アトピーかゆみ
お風呂に入ったり布団に入って体があたたまると、途端にかゆくなります。これは、皮膚があたためられてかゆみ神経がかゆみを感じやすくなるためです。また、仕事や遊びに熱中している時はあまりかゆくないのに、ほっとしている時にかゆみを感じやすいということがよくあります。夜、眠る前が一番かゆいと訴える患者さんが多いのは、布団に入って体があたたまるのに加え、まどろみ始めて緊張がゆるむため、かゆみが倍増していると考えられます。
また、遊びや好きなことに熱中しているときはかゆくないのに、勉強したり人前での発表などイヤなこと、いらいらすることがあると、とてもかゆみが強くなります。受験が近づくとアトピー性皮膚炎が悪化し、合格すると急に軽くなるというのは、よくある話です。ストレスはかゆみを悪化させる大きな原因と考えられています。

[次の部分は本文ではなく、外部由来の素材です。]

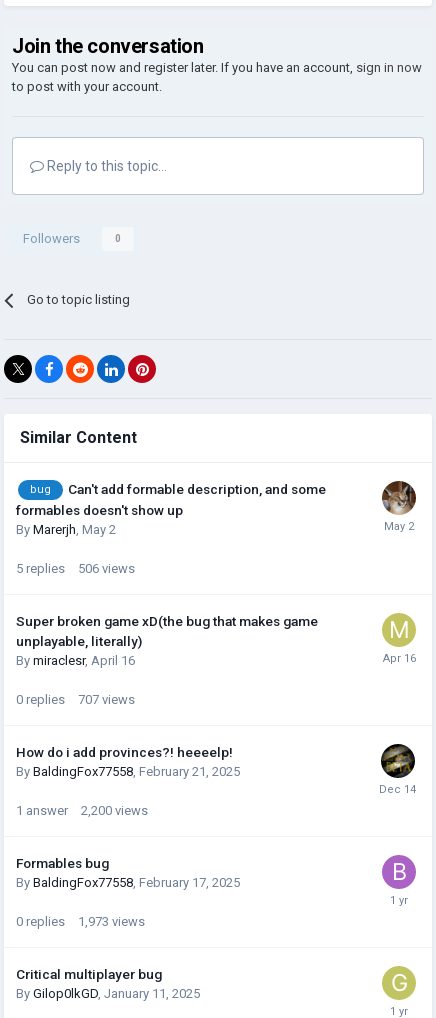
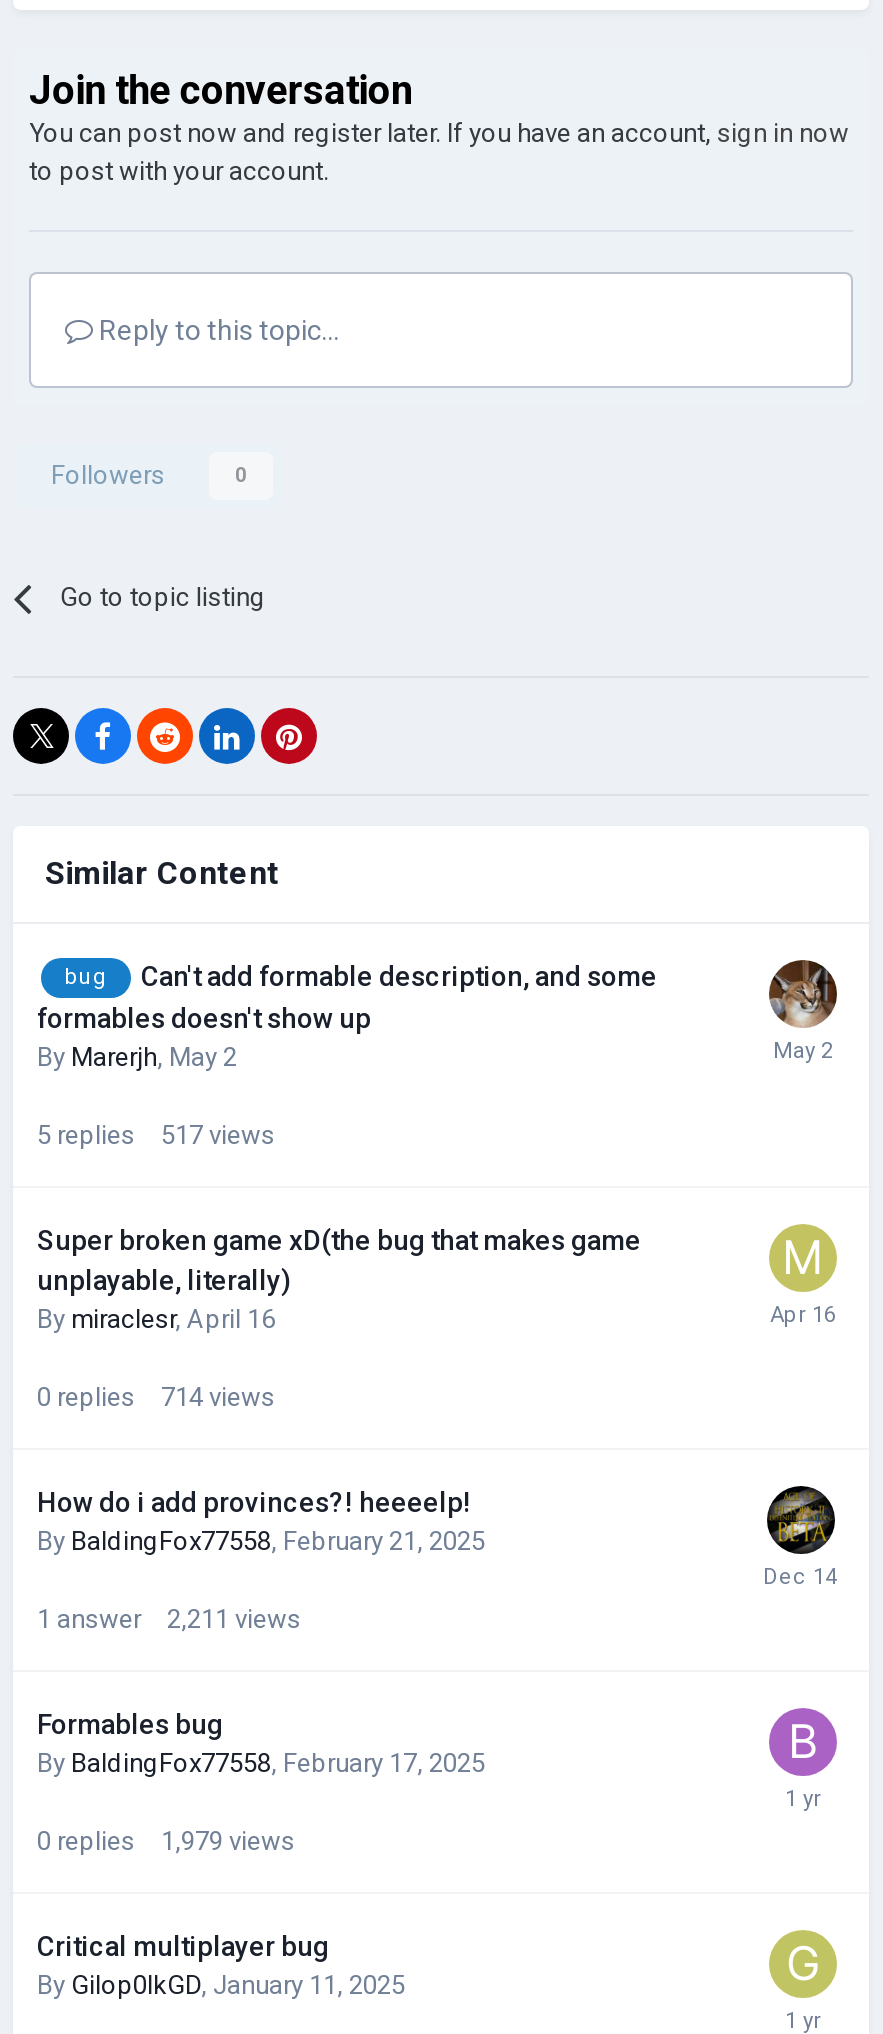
[16,561,135,576] 5 replies 506 views -> [37,1121,275,1151] 5 replies 517 views
[16,692,135,707] 0 replies 707 views -> [37,1383,275,1413] 0 replies 714 views
[16,803,148,818] 1 answer 2,200 views -> [37,1605,301,1635] 1 answer 2,211 views
[16,914,145,929] 0 replies 1,973 views -> [37,1827,295,1857] 0 replies 1,979 views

アトピーの症状の中で、問題はかゆいことです。実は、かゆさは、アトピーの本質ではありません。アレルギーの一種であるアトピーの症状の一つです。しかし、患者自身が自覚できる症状は、かゆさなのです。かゆいから、まず、それだけの治療にはしりがちです。やっかいなのは、患者自身が自覚できる症状はかゆみに集約されることです。
だからついつい、かゆみを押さえる治療を一番に考えがちになってしまうのです。繰り返しますが、かゆみはアトピー性皮膚炎の原因ではなく結果に過ぎません。本当の原因というのを解消しない限り炎症が出たり引いたりを繰り返しながら徐々に悪化することがあるのです。
実際、現在行われているアトピー性皮膚炎治療の主な対象も、かゆみに集約されがちです。
もちろん痒いのですから、それは何とかしなければなりません。しかし、痒みを止めただけでは、アトピーの治療は完了したとは言えないのです。
アトピーにおいて、痒みとはどういう意味合いを持っているのか、それを考えなければならないのです。